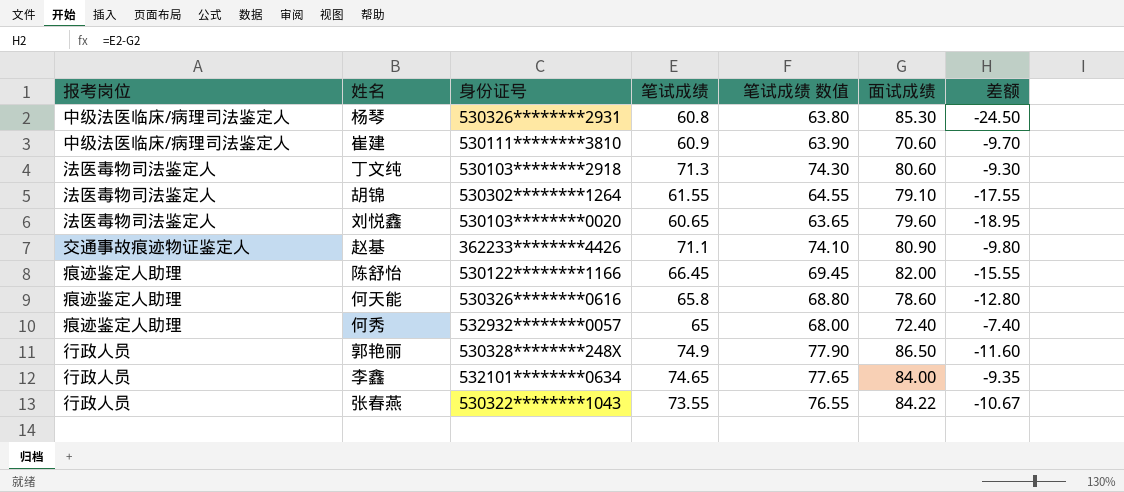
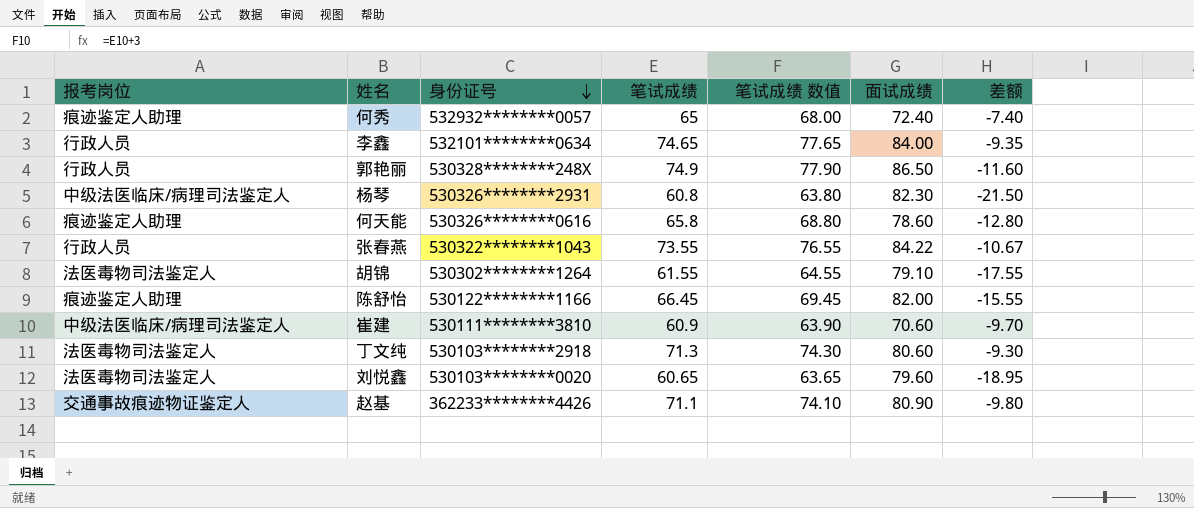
row order: none -> 身份证号 descending
杨琴 | 面试成绩: 85.30 -> 82.30
杨琴 | 差额: -24.50 -> -21.50

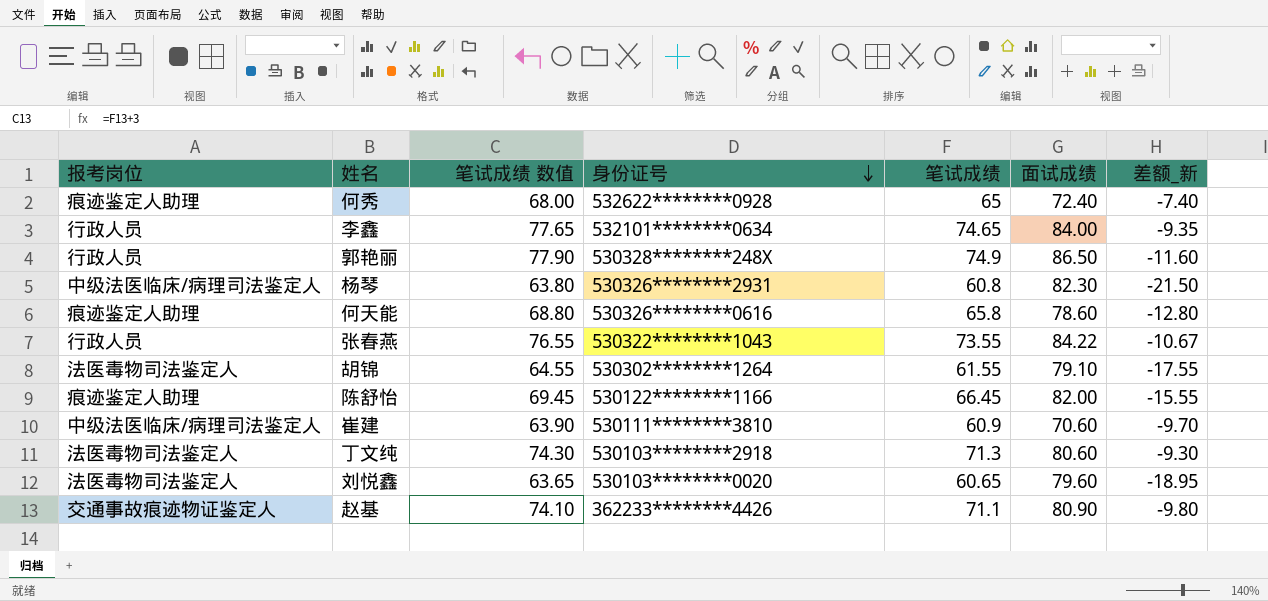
column 笔试成绩 数值 | position: 5 -> 3
column name: 差额 -> 差额_新
何秀 | 身份证号: 532932********0057 -> 532622********0928

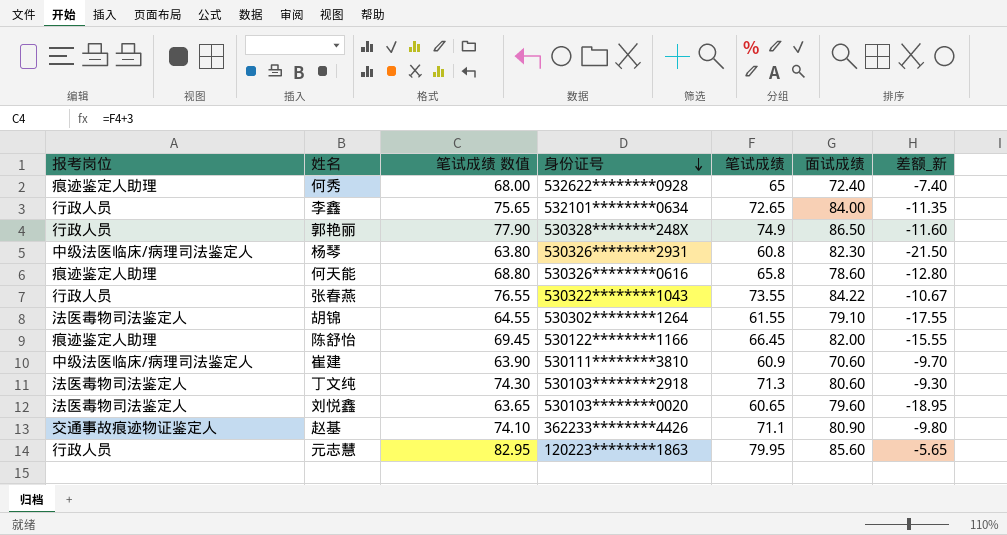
李鑫 | 笔试成绩 数值: 77.65 -> 75.65
李鑫 | 笔试成绩: 74.65 -> 72.65
李鑫 | 差额_新: -9.35 -> -11.35
row 元志慧: none -> 行政人员 | 82.95 | 120223********1863 | 79.95 | 85.60 | -5.65

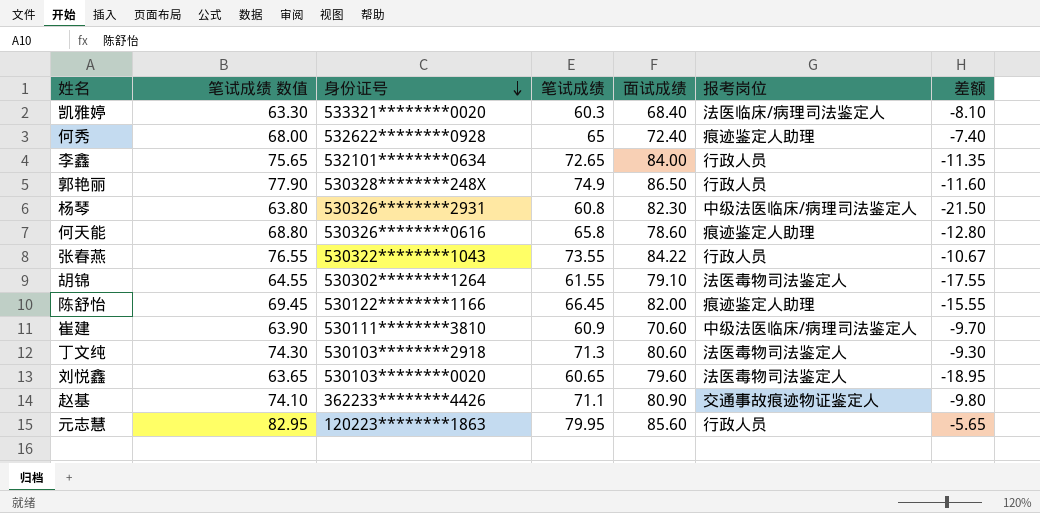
column 报考岗位 | position: 1 -> 6
column name: 差额_新 -> 差额
row 凯雅婷: none -> 63.30 | 533321********0020 | 60.3 | 68.40 | 法医临床/病理司法鉴定人 | -8.10

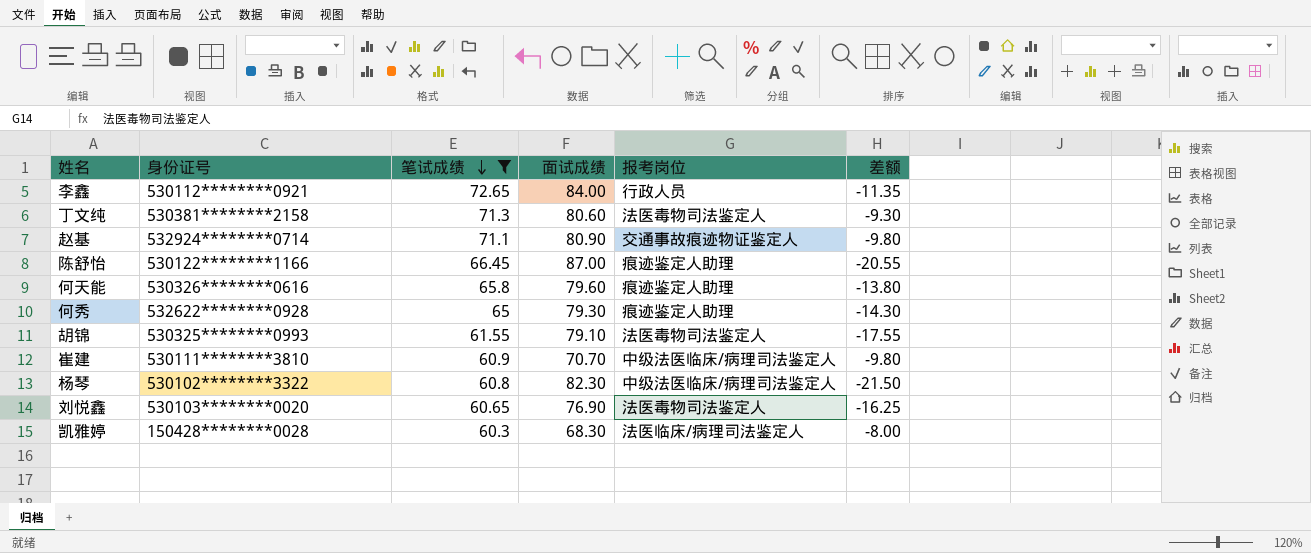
filter: none -> 笔试成绩 <= 72.65
row order: 身份证号 descending -> 笔试成绩 descending
column 笔试成绩 数值 | formula: [笔试成绩] + 3 -> none
李鑫 | 身份证号: 532101********0634 -> 530112********0921
丁文纯 | 身份证号: 530103********2918 -> 530381********2158
赵基 | 身份证号: 362233********4426 -> 532924********0714
陈舒怡 | 面试成绩: 82.00 -> 87.00
陈舒怡 | 差额: -15.55 -> -20.55
何天能 | 面试成绩: 78.60 -> 79.60
何天能 | 差额: -12.80 -> -13.80
何秀 | 面试成绩: 72.40 -> 79.30
何秀 | 差额: -7.40 -> -14.30
胡锦 | 身份证号: 530302********1264 -> 530325********0993
崔建 | 面试成绩: 70.60 -> 70.70
崔建 | 差额: -9.70 -> -9.80
杨琴 | 身份证号: 530326********2931 -> 530102********3322
刘悦鑫 | 面试成绩: 79.60 -> 76.90
刘悦鑫 | 差额: -18.95 -> -16.25
凯雅婷 | 身份证号: 533321********0020 -> 150428********0028
凯雅婷 | 面试成绩: 68.40 -> 68.30
凯雅婷 | 差额: -8.10 -> -8.00

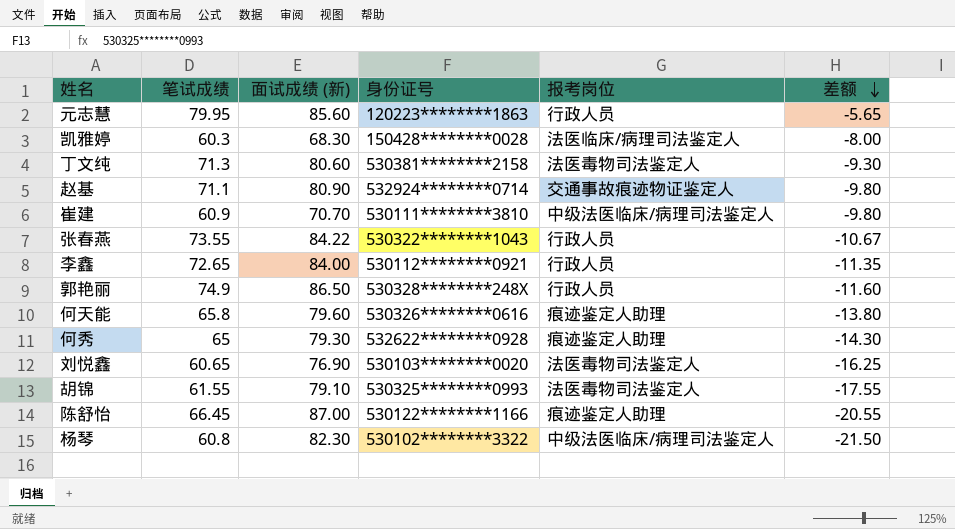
filter: 笔试成绩 <= 72.65 -> none
row order: 笔试成绩 descending -> 差额 descending
column name: 面试成绩 -> 面试成绩 (新)
column 身份证号 | position: 2 -> 4

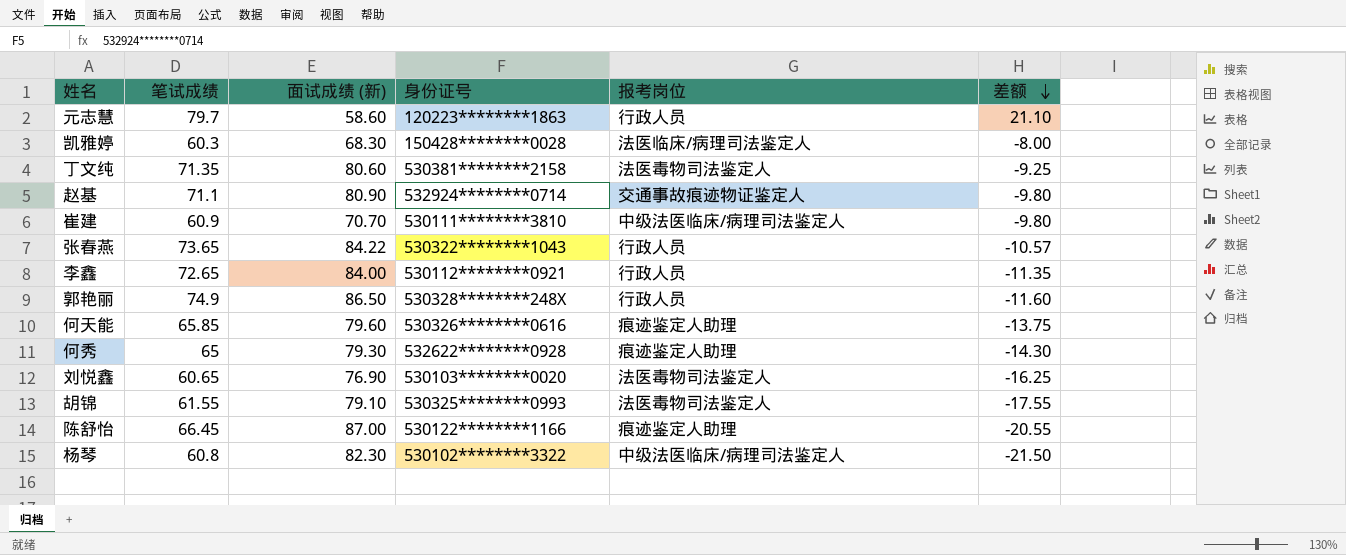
元志慧 | 笔试成绩: 79.95 -> 79.7
元志慧 | 面试成绩 (新): 85.60 -> 58.60
元志慧 | 差额: -5.65 -> 21.10
丁文纯 | 笔试成绩: 71.3 -> 71.35
丁文纯 | 差额: -9.30 -> -9.25
张春燕 | 笔试成绩: 73.55 -> 73.65
张春燕 | 差额: -10.67 -> -10.57
何天能 | 笔试成绩: 65.8 -> 65.85
何天能 | 差额: -13.80 -> -13.75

******************************

:: What you have to do ::
Only lines go in the copy, not pictures. Transcribe exactly from the start of the listing through the line containing "row order: 身份证号 descending -> 笔试成绩 descending".

:: Task result ::
row order: none -> 身份证号 descending
杨琴 | 面试成绩: 85.30 -> 82.30
杨琴 | 差额: -24.50 -> -21.50

column 笔试成绩 数值 | position: 5 -> 3
column name: 差额 -> 差额_新
何秀 | 身份证号: 532932********0057 -> 532622********0928

李鑫 | 笔试成绩 数值: 77.65 -> 75.65
李鑫 | 笔试成绩: 74.65 -> 72.65
李鑫 | 差额_新: -9.35 -> -11.35
row 元志慧: none -> 行政人员 | 82.95 | 120223********1863 | 79.95 | 85.60 | -5.65

column 报考岗位 | position: 1 -> 6
column name: 差额_新 -> 差额
row 凯雅婷: none -> 63.30 | 533321********0020 | 60.3 | 68.40 | 法医临床/病理司法鉴定人 | -8.10

filter: none -> 笔试成绩 <= 72.65
row order: 身份证号 descending -> 笔试成绩 descending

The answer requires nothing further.